**To do:**
Each record that follows is to be reproduced character for character, pictures excepted.

+++ Input data

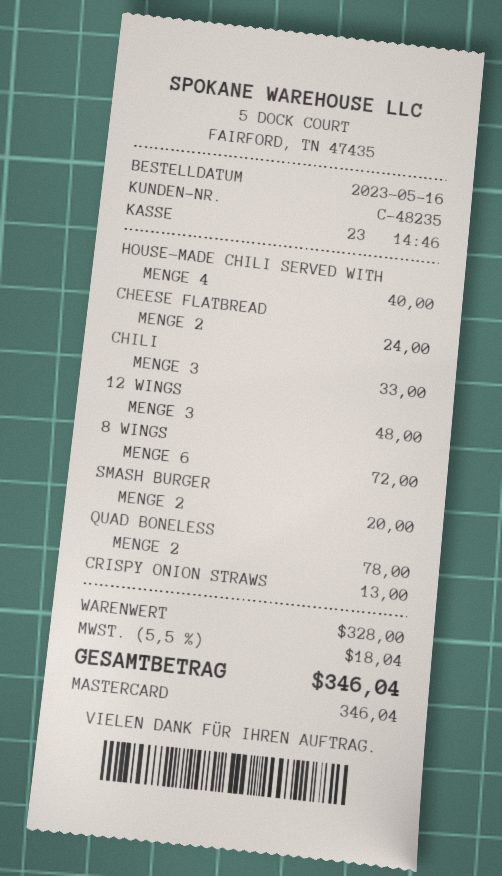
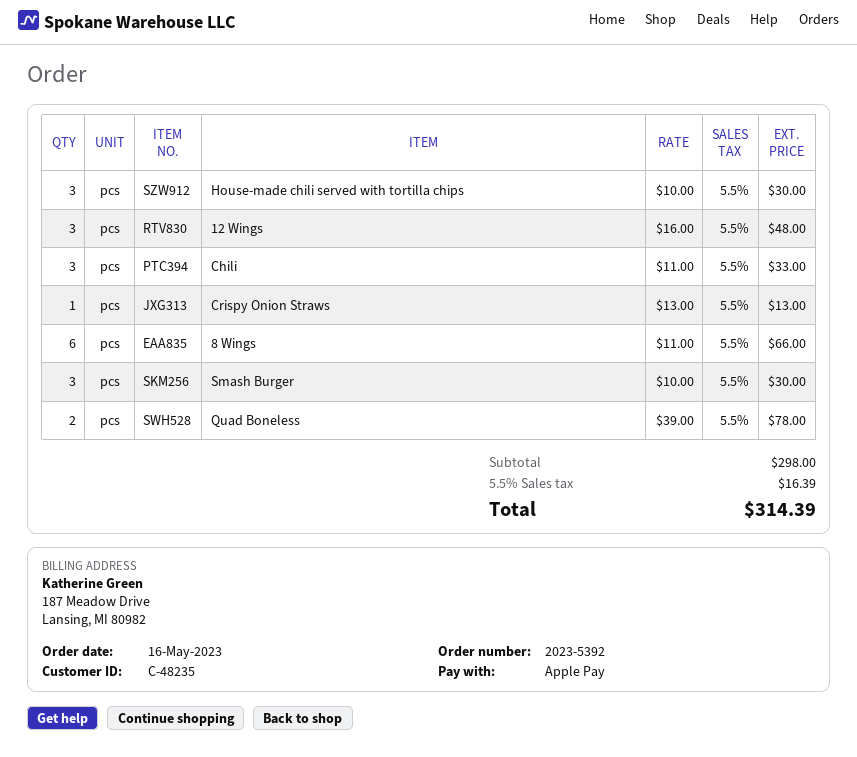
payment method: Mastercard -> Apple Pay
HOUSE-MADE CHILI SERVED WITH: 4 for 40.00 -> 3 for 30.00
CHEESE FLATBREAD: 2 for 24.00 -> none
8 WINGS: 6 for 72.00 -> 6 for 66.00
SMASH BURGER: 2 for 20.00 -> 3 for 30.00
subtotal: 328.00 -> 298.00
tax: 5.5% = 18.04 -> 5.5% = 16.39
total: 346.04 -> 314.39

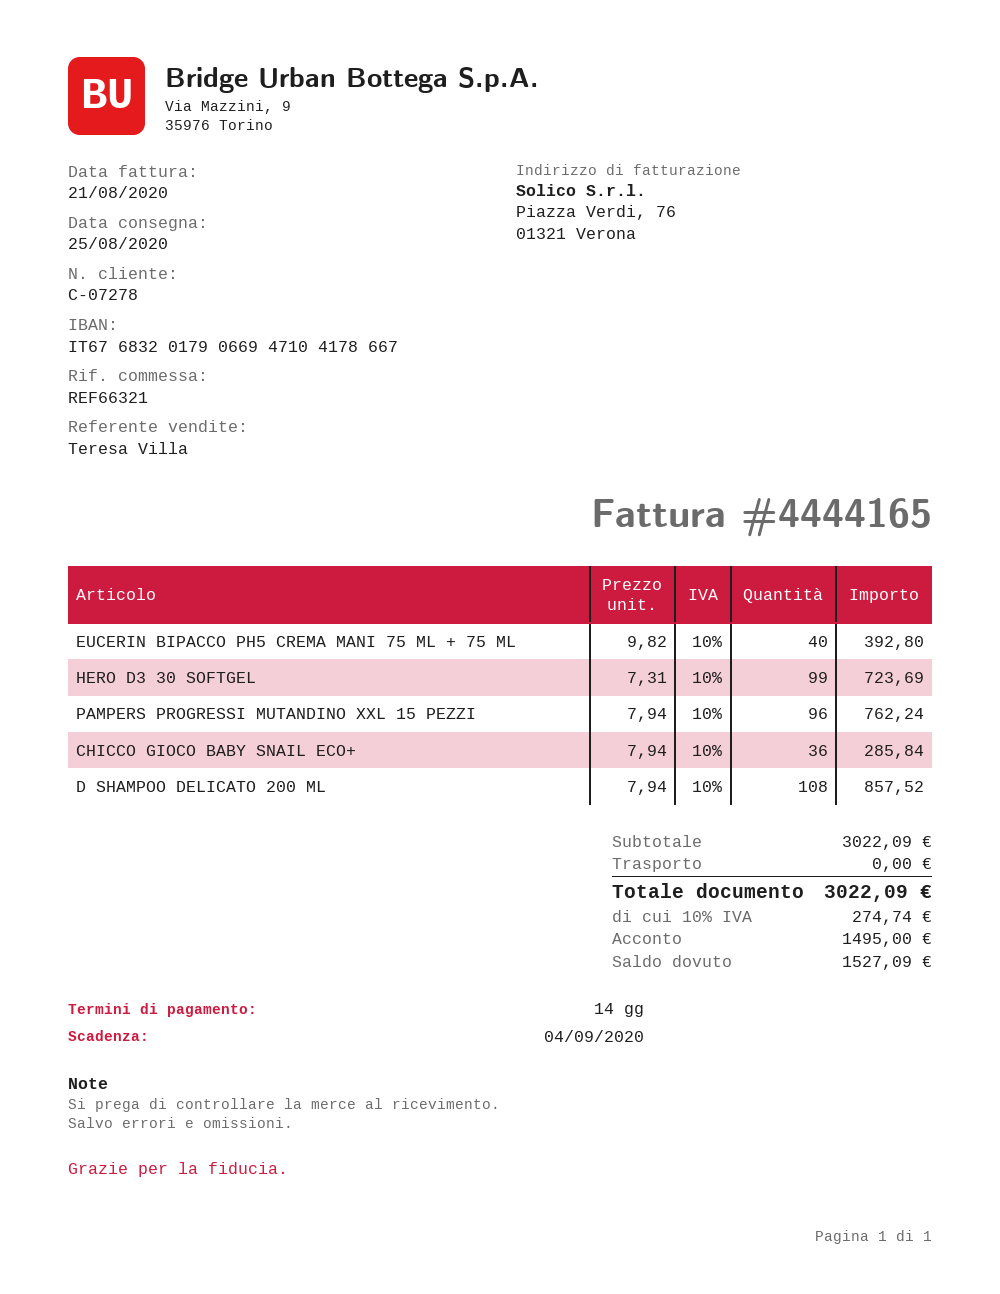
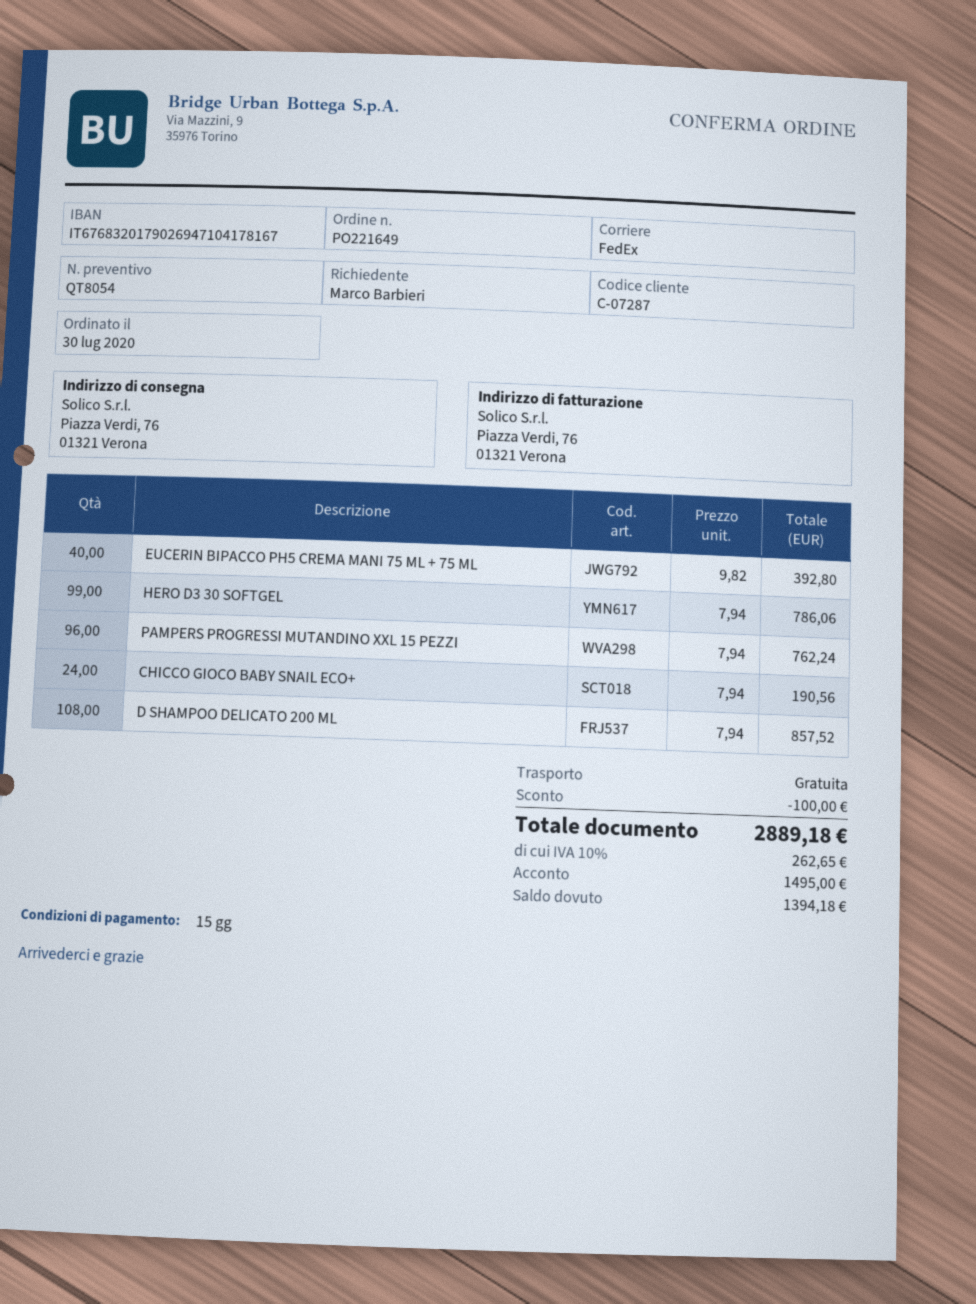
payment terms: 14 days -> 15 days
customer number: C-07278 -> C-07287
bank account: IT6768320179066947104178667 -> IT6768320179026947104178167
HERO D3 30 SOFTGEL: 99 x 7.31 = 723.69 -> 99 x 7.94 = 786.06
CHICCO GIOCO BABY SNAIL ECO+: 36 x 7.94 = 285.84 -> 24 x 7.94 = 190.56
discount: none -> 100.00
tax: 10% = 274.74 -> 10% = 262.65
total: 3022.09 -> 2889.18
balance: 1527.09 -> 1394.18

++++++

**Exercise output:**
payment method: Mastercard -> Apple Pay
HOUSE-MADE CHILI SERVED WITH: 4 for 40.00 -> 3 for 30.00
CHEESE FLATBREAD: 2 for 24.00 -> none
8 WINGS: 6 for 72.00 -> 6 for 66.00
SMASH BURGER: 2 for 20.00 -> 3 for 30.00
subtotal: 328.00 -> 298.00
tax: 5.5% = 18.04 -> 5.5% = 16.39
total: 346.04 -> 314.39

payment terms: 14 days -> 15 days
customer number: C-07278 -> C-07287
bank account: IT6768320179066947104178667 -> IT6768320179026947104178167
HERO D3 30 SOFTGEL: 99 x 7.31 = 723.69 -> 99 x 7.94 = 786.06
CHICCO GIOCO BABY SNAIL ECO+: 36 x 7.94 = 285.84 -> 24 x 7.94 = 190.56
discount: none -> 100.00
tax: 10% = 274.74 -> 10% = 262.65
total: 3022.09 -> 2889.18
balance: 1527.09 -> 1394.18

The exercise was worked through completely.